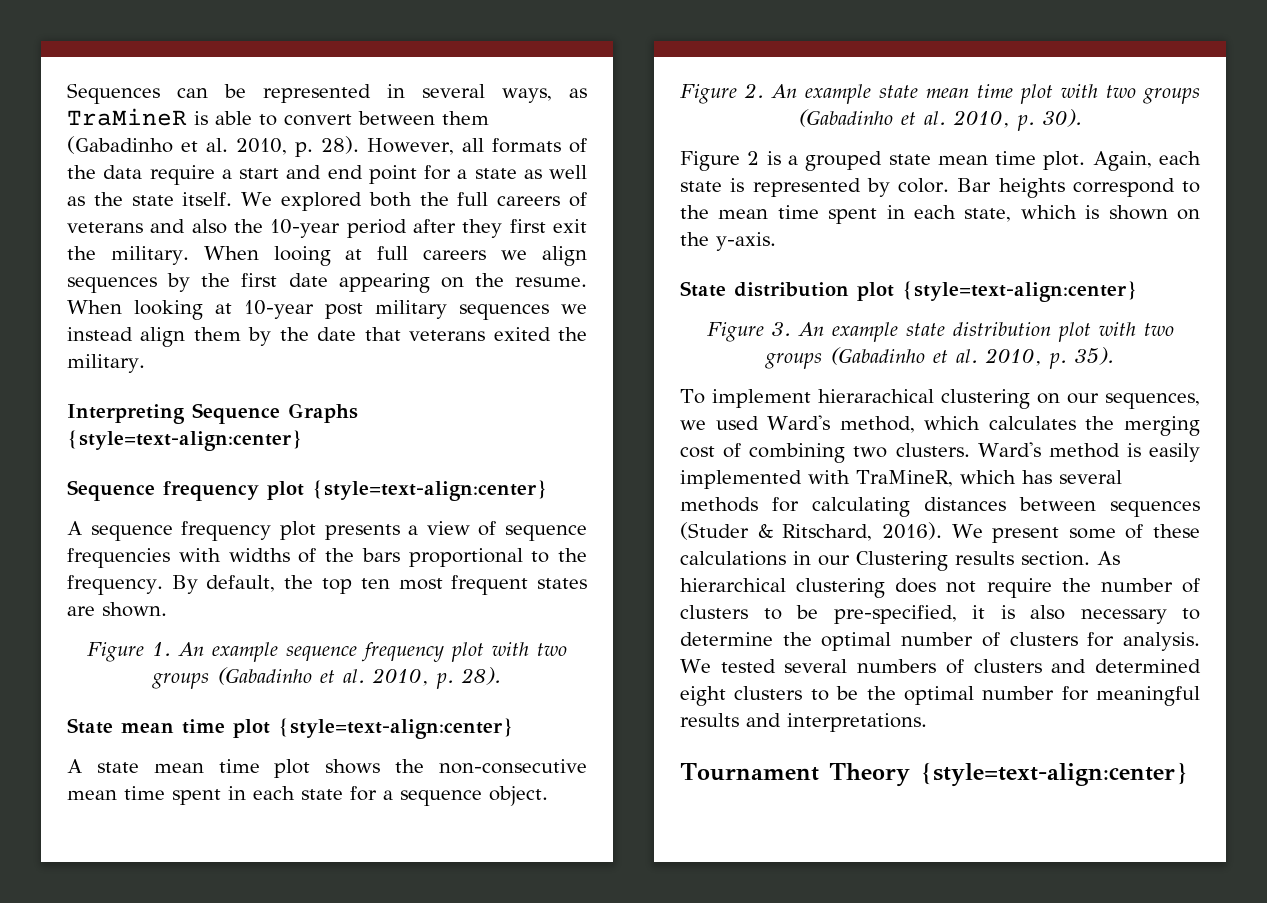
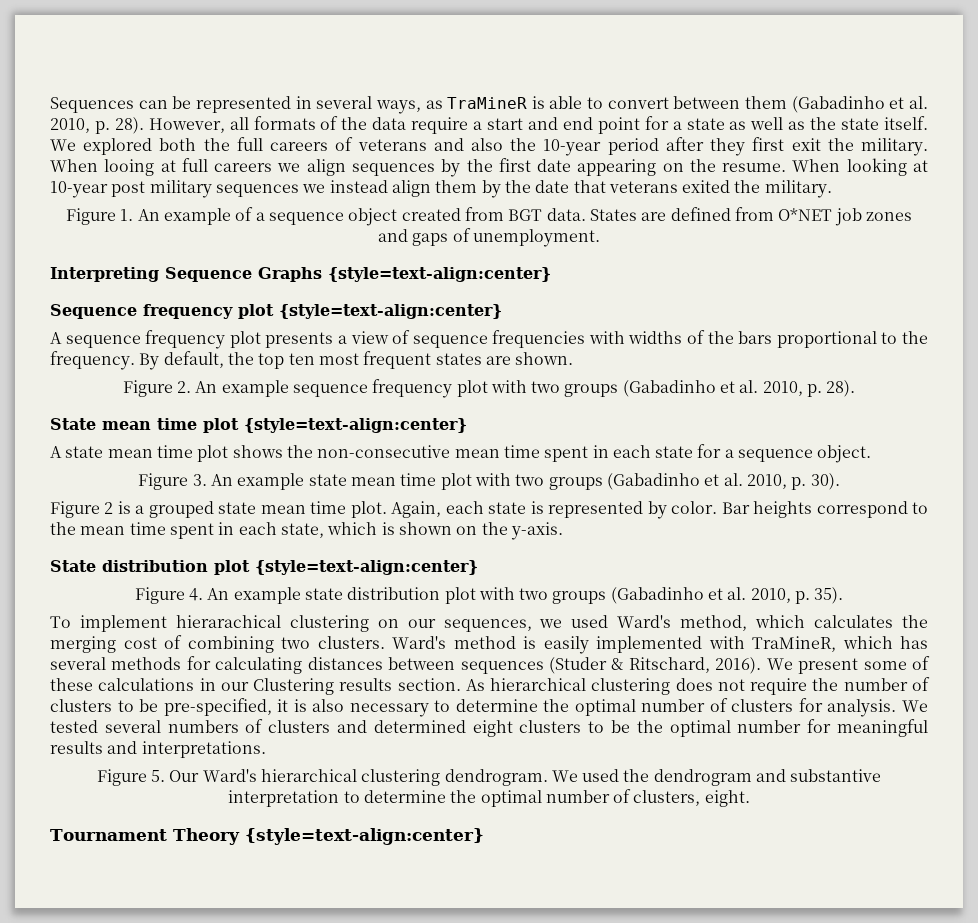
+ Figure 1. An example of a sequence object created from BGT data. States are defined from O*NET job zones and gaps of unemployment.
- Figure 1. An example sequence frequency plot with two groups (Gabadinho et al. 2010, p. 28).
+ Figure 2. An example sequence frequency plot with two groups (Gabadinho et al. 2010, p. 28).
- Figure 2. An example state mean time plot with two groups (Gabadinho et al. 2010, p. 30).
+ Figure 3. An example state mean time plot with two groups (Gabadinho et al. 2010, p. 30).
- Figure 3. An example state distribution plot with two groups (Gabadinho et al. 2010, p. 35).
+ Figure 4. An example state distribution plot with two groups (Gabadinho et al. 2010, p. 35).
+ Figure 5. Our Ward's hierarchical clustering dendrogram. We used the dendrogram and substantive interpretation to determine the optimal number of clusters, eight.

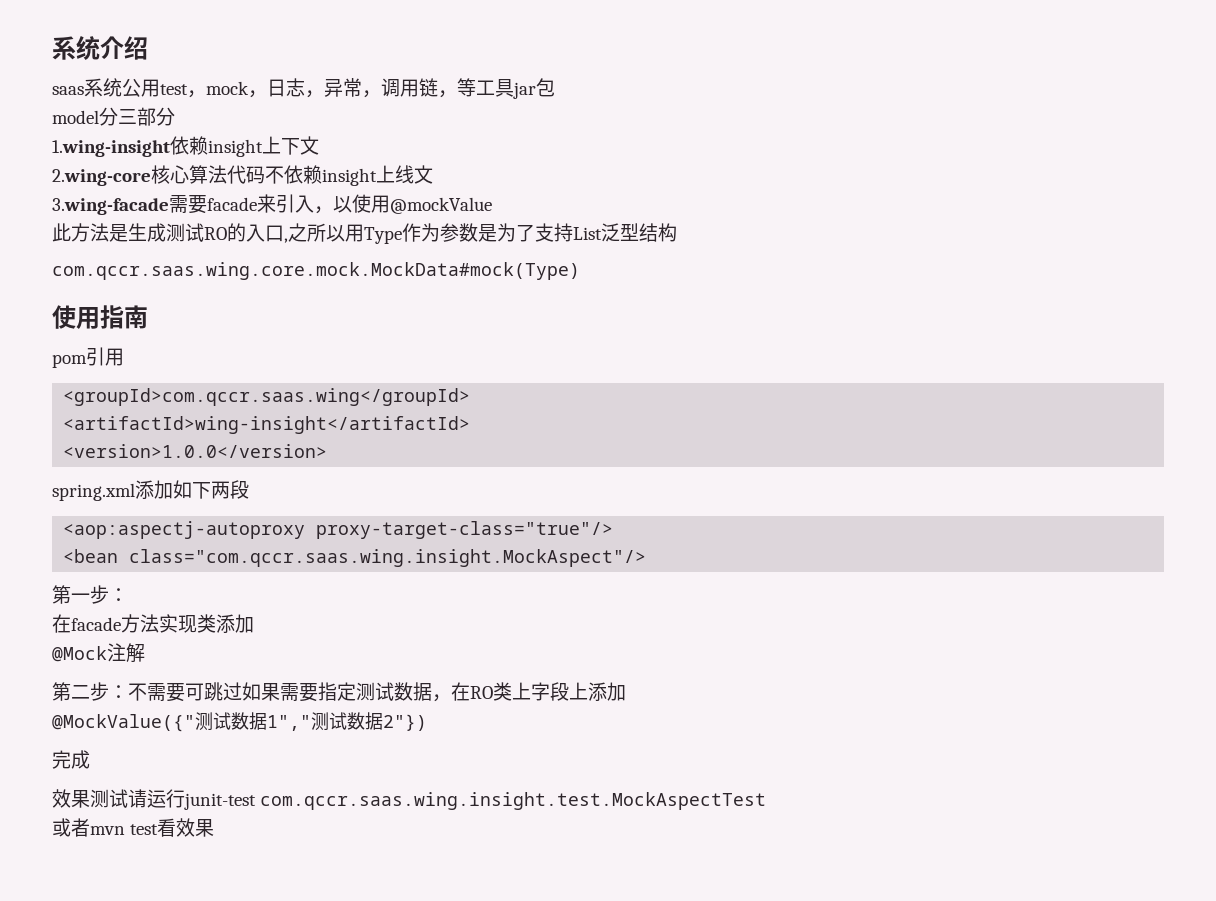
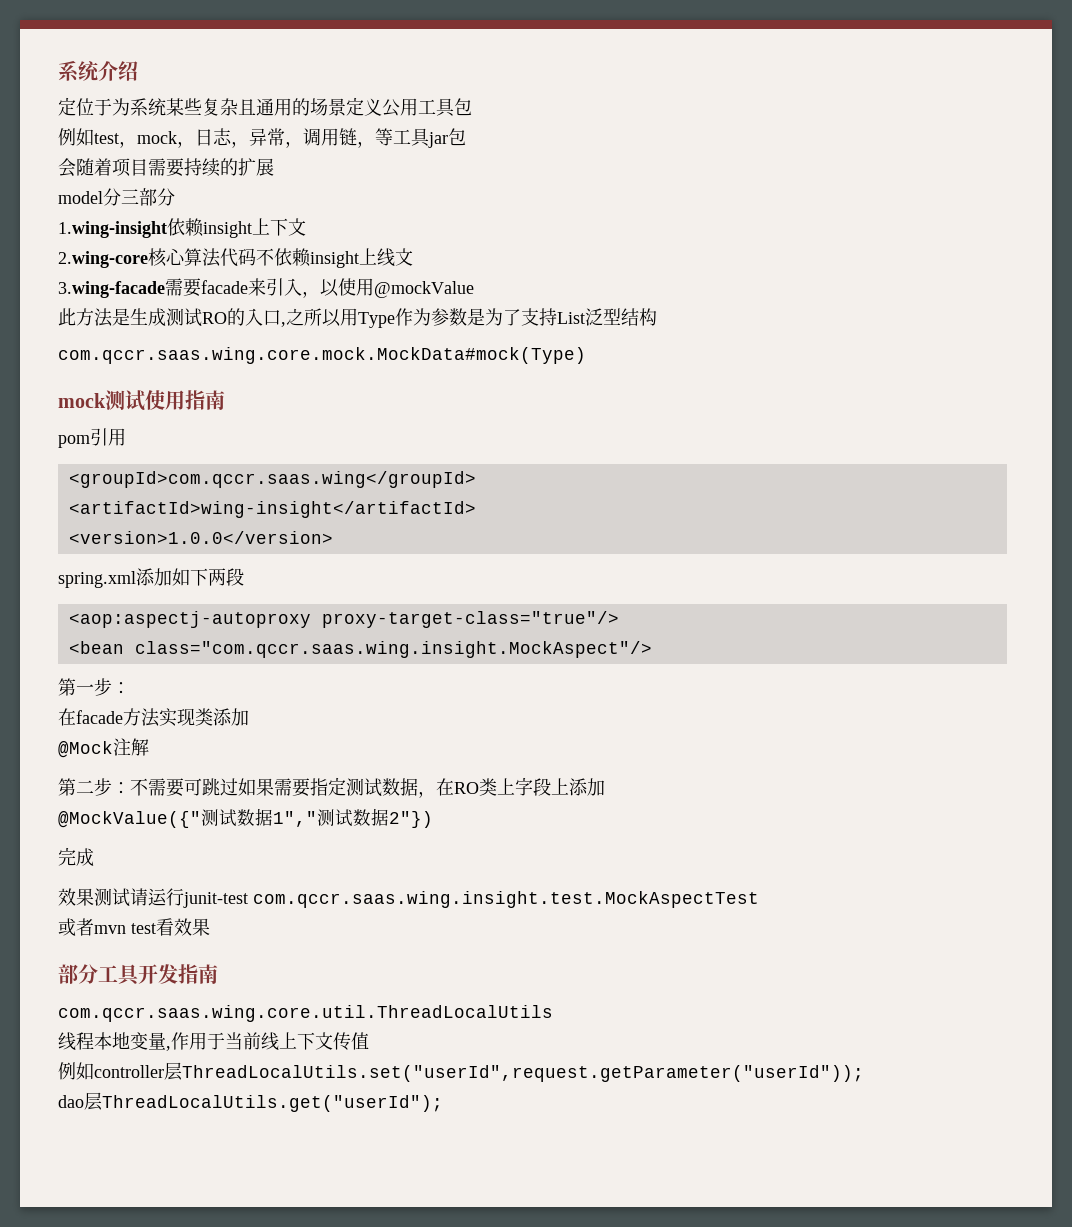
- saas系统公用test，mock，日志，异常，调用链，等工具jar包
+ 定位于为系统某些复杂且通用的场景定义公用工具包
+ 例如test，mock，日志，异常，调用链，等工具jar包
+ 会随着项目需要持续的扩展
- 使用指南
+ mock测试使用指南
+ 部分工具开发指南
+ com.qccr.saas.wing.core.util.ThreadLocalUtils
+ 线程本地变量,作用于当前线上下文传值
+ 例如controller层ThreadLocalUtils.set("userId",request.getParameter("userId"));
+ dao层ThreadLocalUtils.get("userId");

### EXERCISE AIM
Each line of the listing above that includes the word "with" is to be counted, and only the total reported.

### ANSWER TO THIS PROBLEM
6